Friday, May 11, 2007

Save energy, buy a Hummer?

Want to go back to feeling like a self important, self-righteous, selfish little prick without giving up your great big gas guzzling vanity vehicle? The white bread suburbanite conservatives at Machine Design are serving up just what you're looking for.
People who subscribe to catastrophic global-warming scenarios sometimes buy hybrid vehicles to do their part in saving the planet. As for me, I'd be more likely to buy a Hummer if I thought man-made global warming was a real problem. The reason is simple. Though hybrids have much higher fuel efficiency, their overall energy cost exceeds that of SUVs, including the Hummer. The overall energy cost of the Honda Accord hybrid, for example, is $3.29/mile; for the Hummer H3 it's $1.949/mile...

The clear choice is a used original VW Beetle. Its overall energy cost is a mere $0.05/mile.
I've got a big gas guzzling Chevy truck and an old VW Beetle (that will some day run again). My old Harleys also have a pretty small eco-footprint regardless of their habit of leaving big oil prints wherever they park. I feel like such a good little environmentalist.
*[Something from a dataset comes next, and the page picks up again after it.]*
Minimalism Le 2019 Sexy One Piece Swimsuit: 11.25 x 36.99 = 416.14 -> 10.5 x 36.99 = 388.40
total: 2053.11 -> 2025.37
The major strength of the study is that it deals only with known information. That is also its major flaw. While hybrid vehicles may have a large eco-print in the present, they have the potential of greatly reducing it in the future. Personally I think hybrids will one day be as laughable as the steam driven horseless carriage. But even that was an important step towards the rapid personal transportation devices we have today. If you still want to feel like you are doing something real for the environment while not getting scowled at by the more ignorant of the hippies, convert an old diesel Bug to run bio-diesel or straight vegetable oil.
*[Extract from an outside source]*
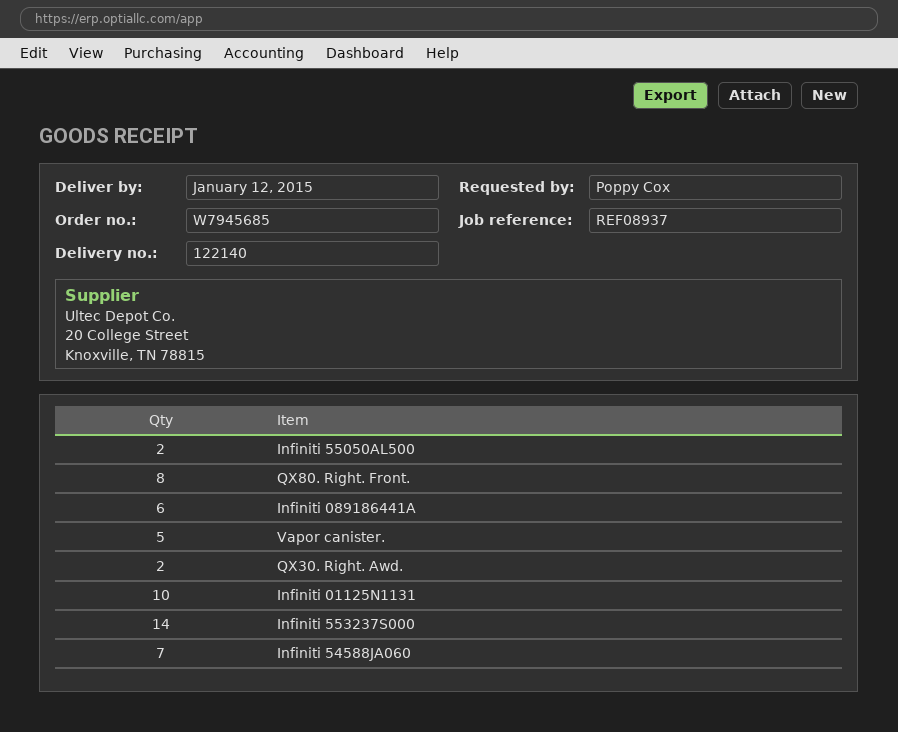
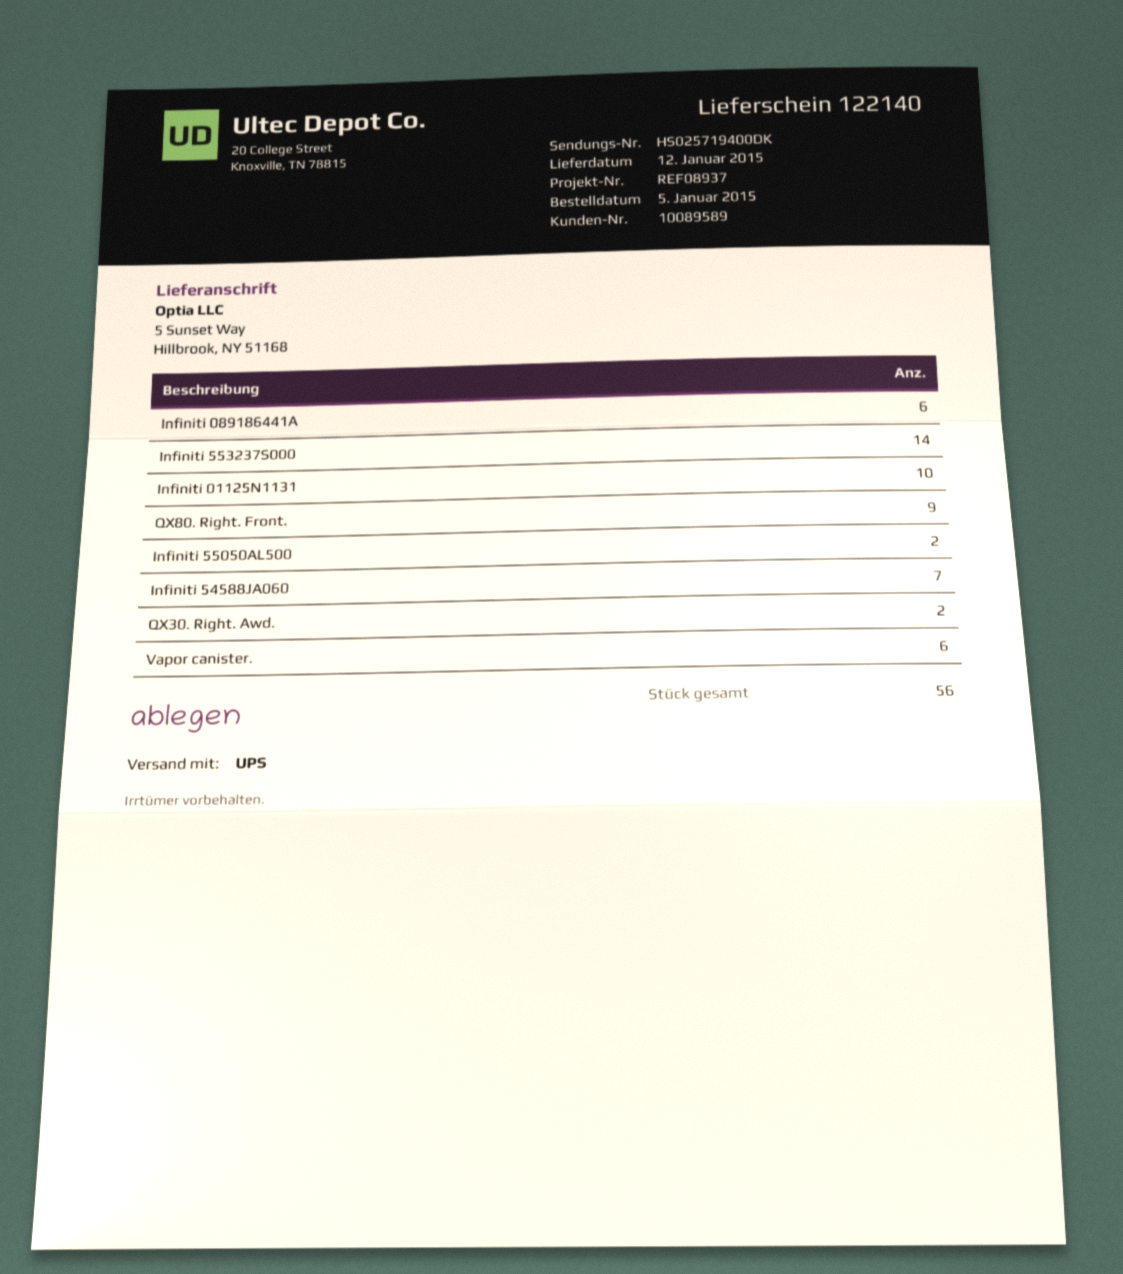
QX80. Right. Front.: 8 -> 9
Vapor canister.: 5 -> 6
The statistics come from the Dust to Dust Automotive Energy Report by CNW Marketing Research. And the Hummer is still a piece of shit.

2 comments:

X said...

In the first paragraph he notes the cost per mile of an H3 Hummer which is a small SUV based on the Isuzu/GM compact GMT355 pickup platform, but later on switches to talking about the H2 which is a much larger vehicle, and according to the source it has a cost per mile of $3.585, higher than either of the hybrids he discusses, which renders any advantage due to cheaper raw materials and disposal costs moot.

He's either sloppy in his analysis or deliberately twisting the truth.

Unknown said...

Definite agenda.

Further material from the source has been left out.